Any help would be most appreciated. 

Thanks once again. 


Sent from AutoGuide.com App


----------



## HP11 (Apr 11, 2009)

You should also replace the original tube/fin type condenser with a parallel flow condenser. Along with changing the rec/dryer you need to flush the system to make sure that none of the oil from the original R12 remains in the system because of it's incompatability with the PAG oil you'll be using with the R-134a. As far as the clamp on hose fittings go, I don't like them but I've seen them work. Personally, I'd make some hoses with crimp fittings. An a/c shop can do that.


----------



## Rukee (Feb 8, 2007)

Our local NAPA can custom make hoses.


----------



## mbergin (Jun 19, 2012)

Thanks HP and Rukee. I took it to get the system evacuated and the shop did not have an R-12 system. Looks like I need the change the filter/dryer and the condenser. Any clue on how to take off the lower valance? Looks like this needs to be removed to get at the condenser. I also need to change the oil in the compressor, replace hoses, POA valve needs to be recalibrated, etc. Not as easy as I thought. 


Sent from AutoGuide.com App


----------



## geeteeohguy (Feb 2, 2008)

I've done several of these. You will need a new reciever/dryer, and you will need to evacuate the system with a vacuum pump prior to the re-charge. Keep the system closed when working on it. Keep lines capped. Do not let lines and fittings remain open. Fill with 75% of the original charge. Do NOT fill to 100% of the R12 charge when using 134. Your original condensor will work just fine.


----------



## HP11 (Apr 11, 2009)

geeteeohguy said:


> Your original condensor will work just fine.


Yes the original tube fin comdenser will work but a parallel flow condenser will work better with R134a. Especially in hotter climates and while stopped for long periods with the engine running.
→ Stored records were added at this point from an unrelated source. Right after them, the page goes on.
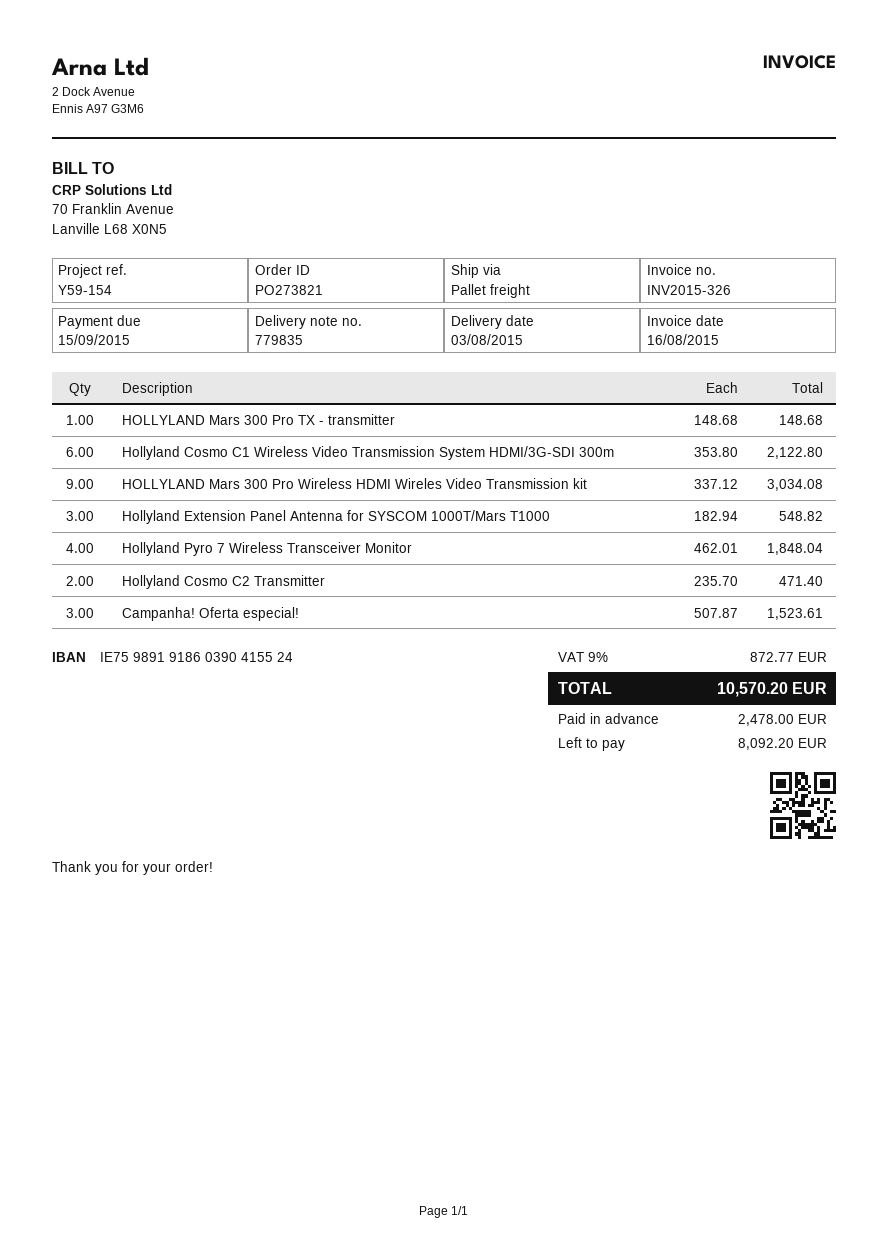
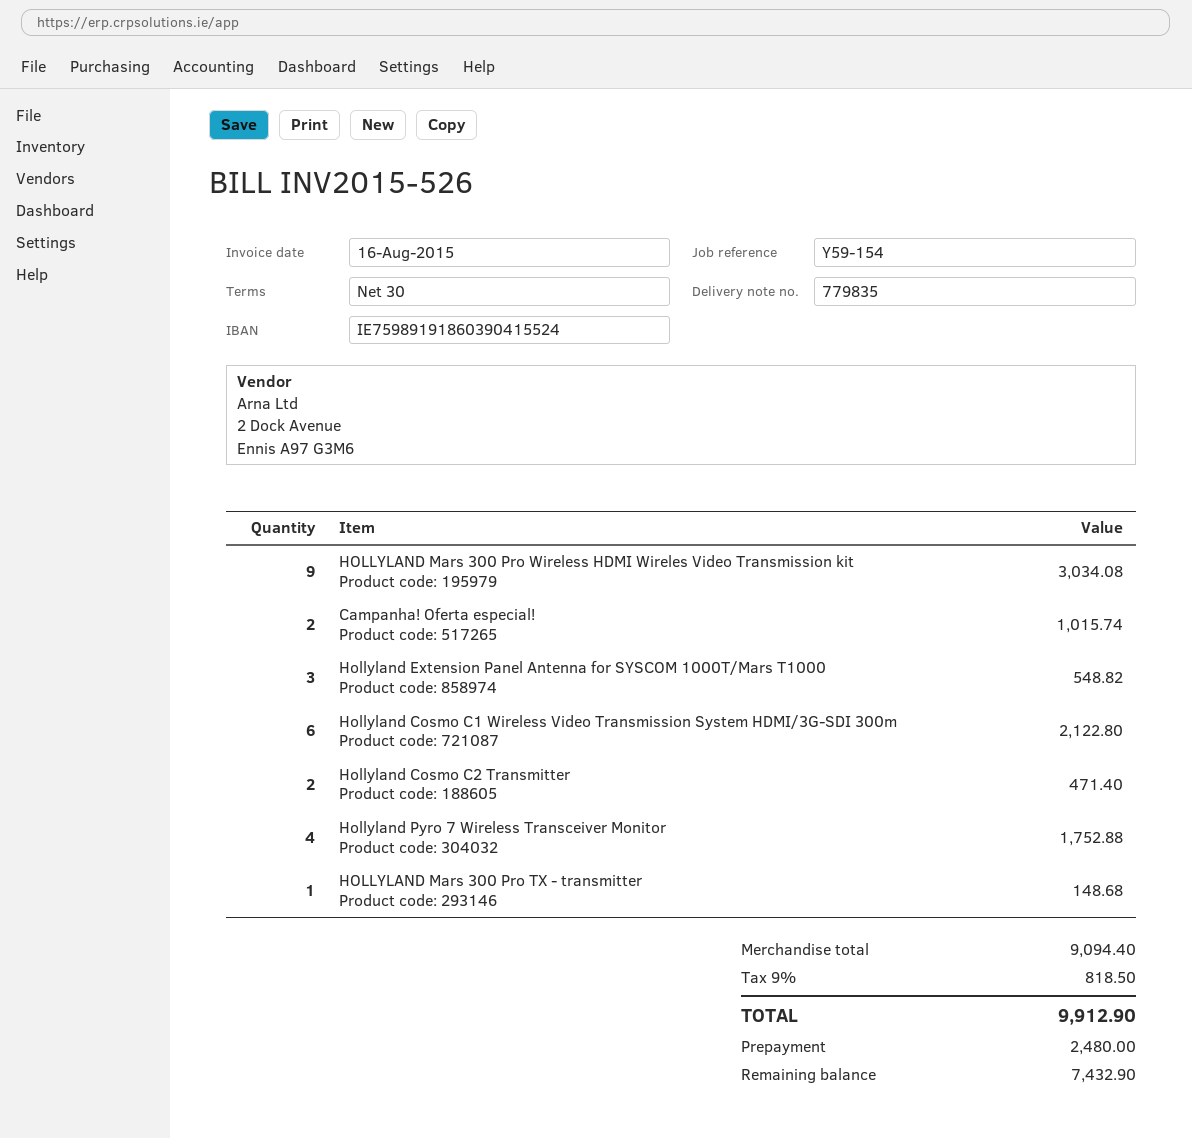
invoice number: INV2015-326 -> INV2015-526
Hollyland Pyro 7 Wireless Transceiver Monitor: 4 for 1848.04 -> 4 for 1752.88
Campanha! Oferta especial!: 3 for 1523.61 -> 2 for 1015.74
tax: 9% = 872.77 -> 9% = 818.50
total: 10570.20 -> 9912.90
deposit: 2478.00 -> 2480.00
balance: 8092.20 -> 7432.90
I've also done several of these conversions; this is just my preference especially on vehicles with smaller condensers.


----------



## mbergin (Jun 19, 2012)

Thanks GeeTee and HP. Can I use the vacuum pump I use to bleed my brakes to evacuate the system? If so, I will install the receiver dryer, evacuate the system and recharge. Thanks again for the guidance. 


Sent from AutoGuide.com App


----------



## HP11 (Apr 11, 2009)

No, that's an entirely different kind of vacuum pump. You'll need one that is designed for HVAC work. They generally have an electric pump; those are the better ones, but some are designed to run off an air compressor.


----------



## geeteeohguy (Feb 2, 2008)

X2. You can probably rent or borrow a HVAC pump to do the job. It must pull the system down to 29" of vacuum, and it should be hooked up and pulling for at least an hour, longer if it's humid and the system has been apart. After the pump shuts off, the system should hold 29" of vacuum. If the system loses vacuum with the pump off, but connected in a few minutes, you have a leak in the AC system and recharging it will be a waste of time. If it holds vacuum, you can install the refrigerant. If you've never done this, please get help or get information you need to do the job safely. Wear safety glasses/goggles and take the usual precautions.


----------



## 67RestoTempest (Jul 10, 2013)

i dont know if anybody said this but i think vintage air makes a complete kit for cars with factory ac i think its around 700 $


----------



## mbergin (Jun 19, 2012)

I actually found a shop in Manchester NH that will leak test and recharge my system with R12. Based on the advice, I think I'll leave this to the pros. Thanks everyone for your insightful advice!


Sent from AutoGuide.com App


----------



## gjones (Oct 8, 2012)

*The real McCoy!*

Ain't nuttin' better-n-r12, in my book. :cool


----------